> TASK TO COMPLETE: Please reproduce the data exactly and omit the pictures.

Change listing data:
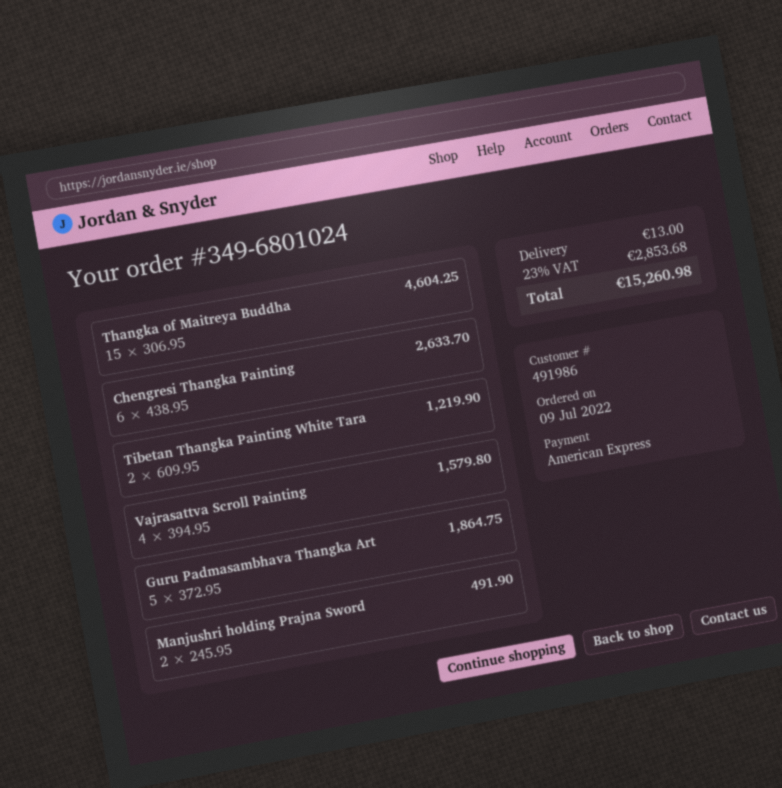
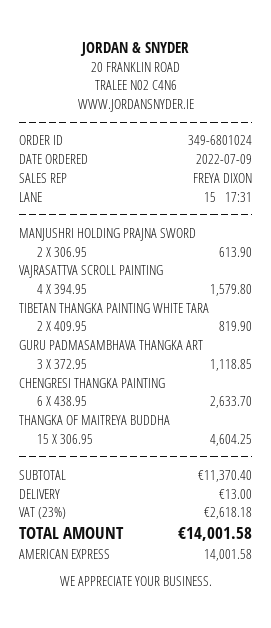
Tibetan Thangka Painting White Tara: 2 x 609.95 = 1219.90 -> 2 x 409.95 = 819.90
Guru Padmasambhava Thangka Art: 5 x 372.95 = 1864.75 -> 3 x 372.95 = 1118.85
Manjushri holding Prajna Sword: 2 x 245.95 = 491.90 -> 2 x 306.95 = 613.90
tax: 23% = 2853.68 -> 23% = 2618.18
total: 15260.98 -> 14001.58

> ANSWER BOX:
Tibetan Thangka Painting White Tara: 2 x 609.95 = 1219.90 -> 2 x 409.95 = 819.90
Guru Padmasambhava Thangka Art: 5 x 372.95 = 1864.75 -> 3 x 372.95 = 1118.85
Manjushri holding Prajna Sword: 2 x 245.95 = 491.90 -> 2 x 306.95 = 613.90
tax: 23% = 2853.68 -> 23% = 2618.18
total: 15260.98 -> 14001.58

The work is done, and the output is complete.